Heat-altered proteins
In making soy protein isolates and textured vegetable proteins, soy proteins are purported to be altered in dangerous ways by heating. Since the exact nature of such dangers is not explained in the article we read, it’s hard to understand what the concern is. Ideally, however, soy protein isolates and textured vegetable proteins should represent only a very small part of your diet, which should be composed of whole foods and minimally processed products. Soy hot dogs, sausages, and other meat substitutes that might contain these substances should be an occasional treat rather than a staple of your diet.

 
Isoflavones
Soy contains a type of phytochemicals called isoflavones, specifically genistein and daidzein, that are alleged in this website to be toxic and to stimulate breast cancer growth. The isoflavones are in fact the phytoestrogens in soy, and they are not toxic, and certainly not problematic at normal dietary levels. In fact, they have many cancer-inhibitory properties. In some test-tube studies and in some animal studies, though, they have caused breast cancers to grow. However, animals absorb much higher levels of these molecules than humans, so they show much greater effects than would be seen in a person consuming a moderate level of dietary soy. That said, one thing that the Block Center does not approve of are supplements of isolated isoflavones for breast cancer patients. Some women take concentrated isoflavone supplements to alleviate menopausal symptoms. Because breast cancer patients can suffer severe menopausal symptoms due to their treatments, isoflavone supplements might be considered for them. It’s not been shown conclusively that these concentrated phytoestrogens are dangerous for breast cancer patients, and several studies say that they are not. However, to be on the side of caution, we do not recommend isoflavone (extracts of soy) supplements for breast cancer patients with estrogen-receptor positive disease.

 
Nitrate
Finally, the article points to the nitrate content of soy as another allegedly carcinogenic constituent. Nitrites, chemicals similar to nitrate, are used in preserved meats such as bacon and sausage, which are viewed as carcinogens. Soy does contain some nitrate, as do many other vegetables.
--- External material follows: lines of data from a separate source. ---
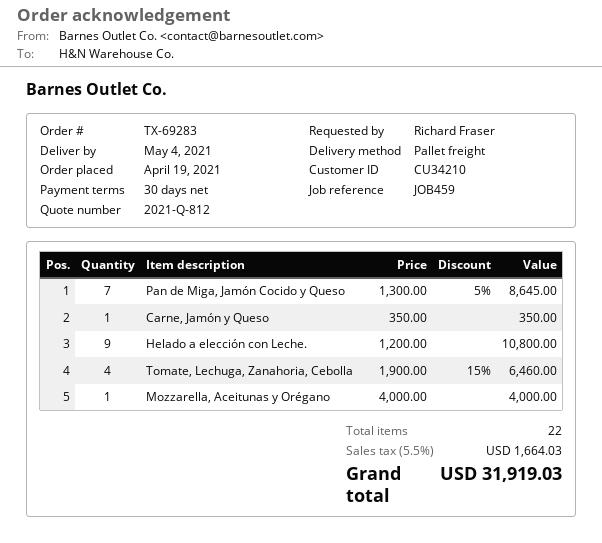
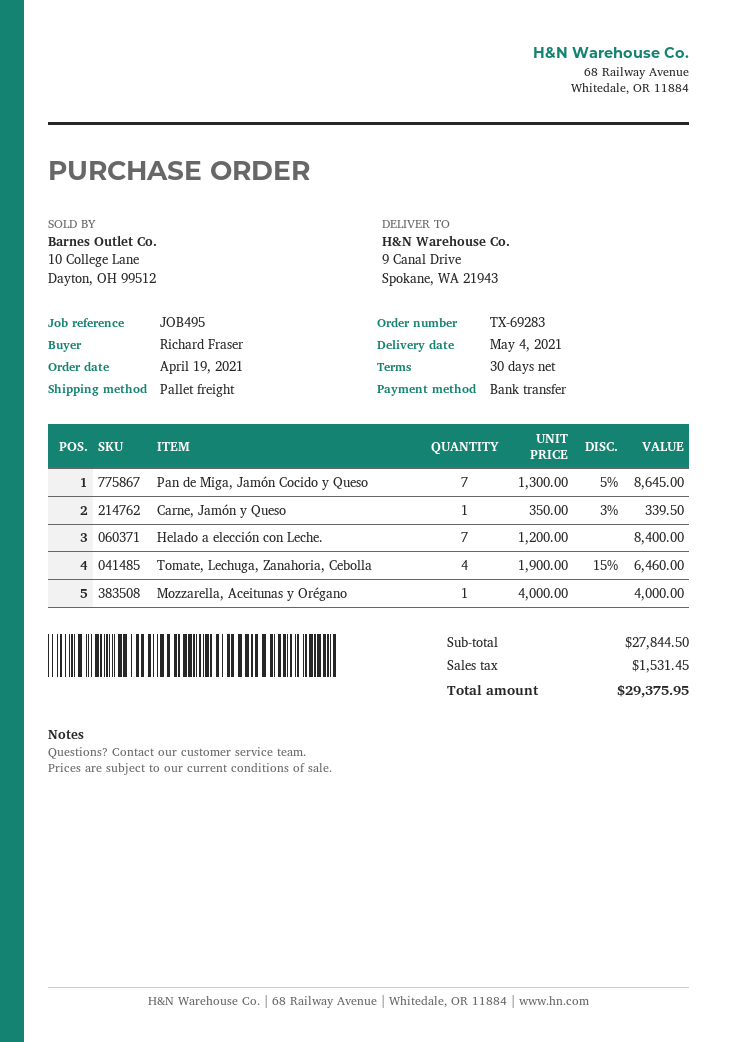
reference: JOB459 -> JOB495
Carne, Jamón y Queso: 1 x 350.00 = 350.00 -> 1 x 350.00 - 3% = 339.50
Helado a elección con Leche.: 9 x 1200.00 = 10800.00 -> 7 x 1200.00 = 8400.00
tax: 1664.03 -> 1531.45
total: 31919.03 -> 29375.95

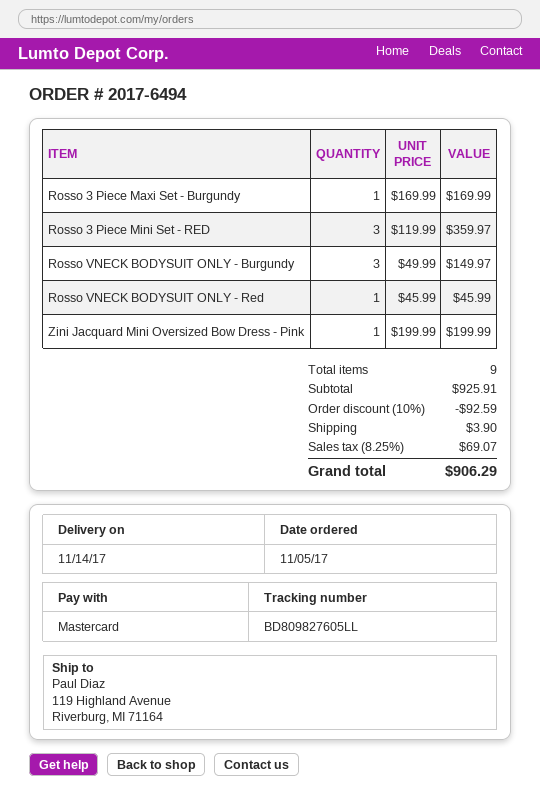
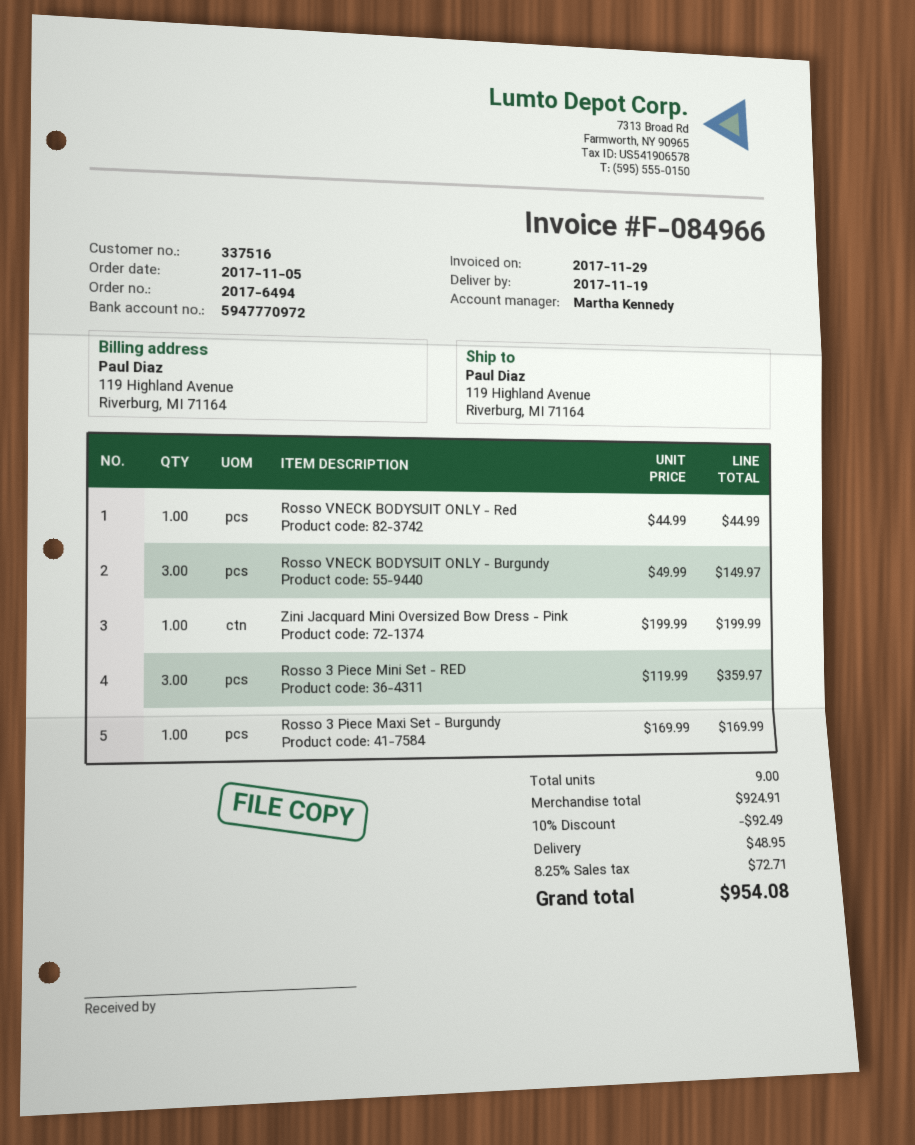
delivery date: 2017-11-14 -> 2017-11-19
Rosso VNECK BODYSUIT ONLY - Red: 1 x 45.99 = 45.99 -> 1 x 44.99 = 44.99
subtotal: 925.91 -> 924.91
discount: 10% = 92.59 -> 10% = 92.49
shipping: 3.90 -> 48.95
tax: 8.25% = 69.07 -> 8.25% = 72.71
total: 906.29 -> 954.08

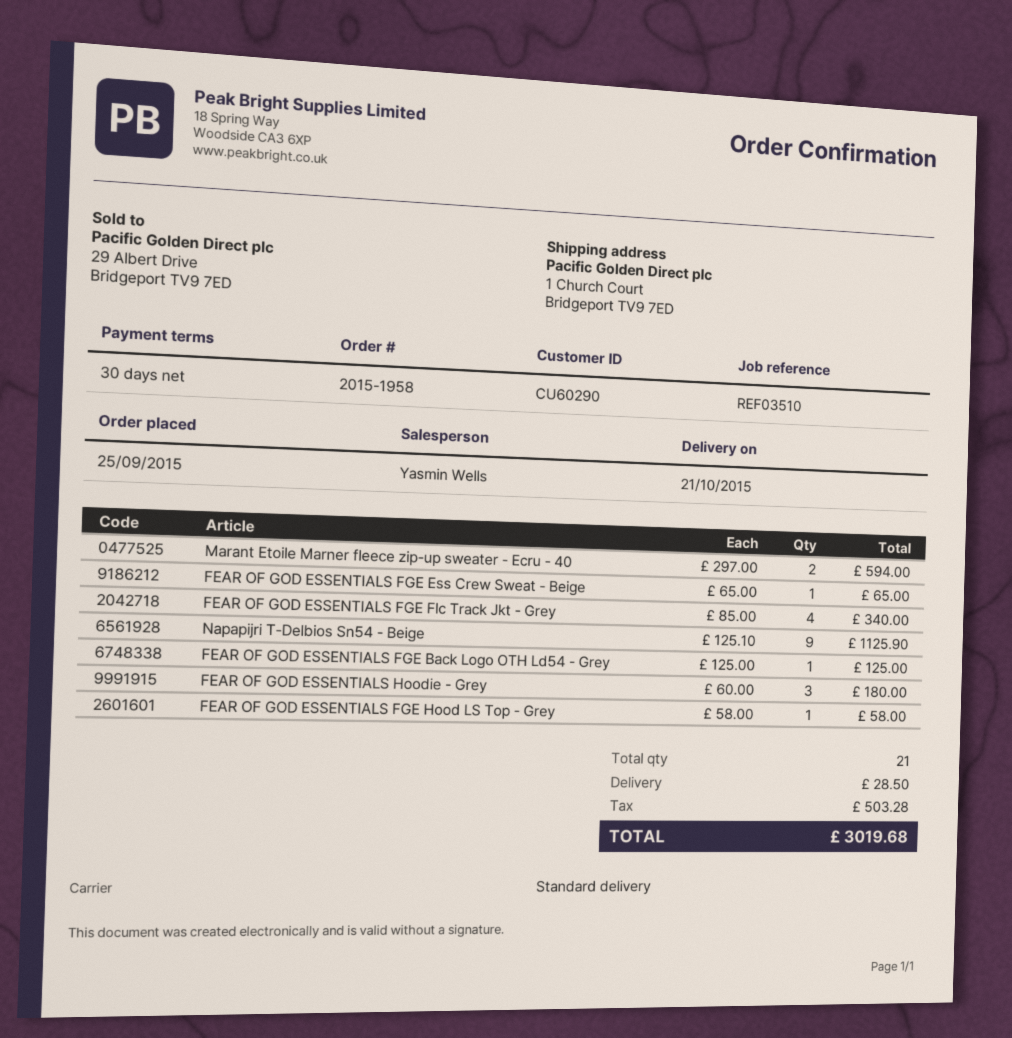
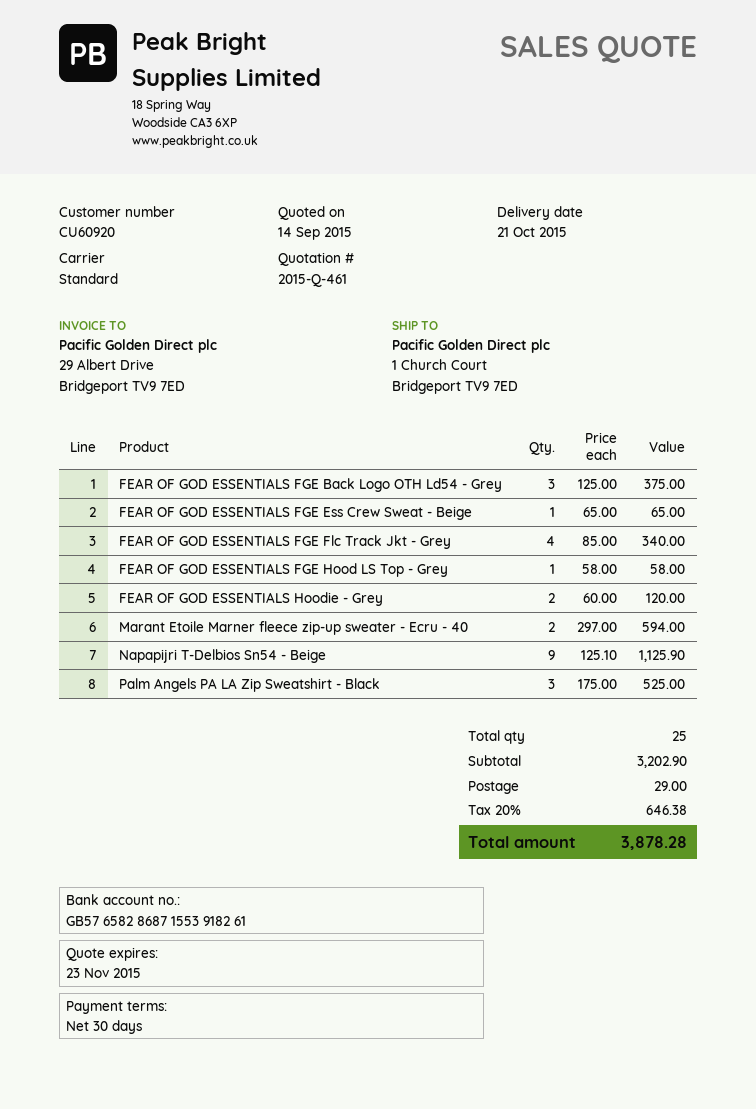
customer number: CU60290 -> CU60920
FEAR OF GOD ESSENTIALS FGE Back Logo OTH Ld54 - Grey: 1 x 125.00 = 125.00 -> 3 x 125.00 = 375.00
FEAR OF GOD ESSENTIALS Hoodie - Grey: 3 x 60.00 = 180.00 -> 2 x 60.00 = 120.00
Palm Angels PA LA Zip Sweatshirt - Black: none -> 3 x 175.00 = 525.00
total quantity: 21 -> 25
shipping: 28.50 -> 29.00
tax: 503.28 -> 646.38
total: 3019.68 -> 3878.28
In fact, though, soy contains much less nitrate than many other vegetables! If consumed in moderate amounts as part of your healthful diet, nitrates in soy are not a carcinogen.

 

This internet attack on soy is just one of many that you may stumble across. Much of what is said in it is misinterpreted or out-of-date science. For most people, there is no problem with eating moderate amounts of soy food. As we’ve explained, a cup of soy milk daily with your breakfast cereal or fruit is fine, along with a few servings of soy foods such as tofu and tempeh per week. More processed soy foods like frozen veggie burgers are better suited as only occasional menu additions.
But soymilk is not the only alternative to dairy milk. Grocery store shelves now contain milks from almonds, cashews, rice, oats and coconut. These are good options to consider as well. Which should you use? To begin with, stick with the unsweetened varieties of milk alternatives since several varieties are sweetened with white (cane) sugar or sucrose, which you should be avoiding. As we mentioned above, we guide people with soy allergies, those on certain antidepressants and people with thyroid disease to avoid soy. But non-dairy milks offer a variety of pleasing and healthful alternatives to cow’s milk. If you haven’t yet explored them, now is a good time to start!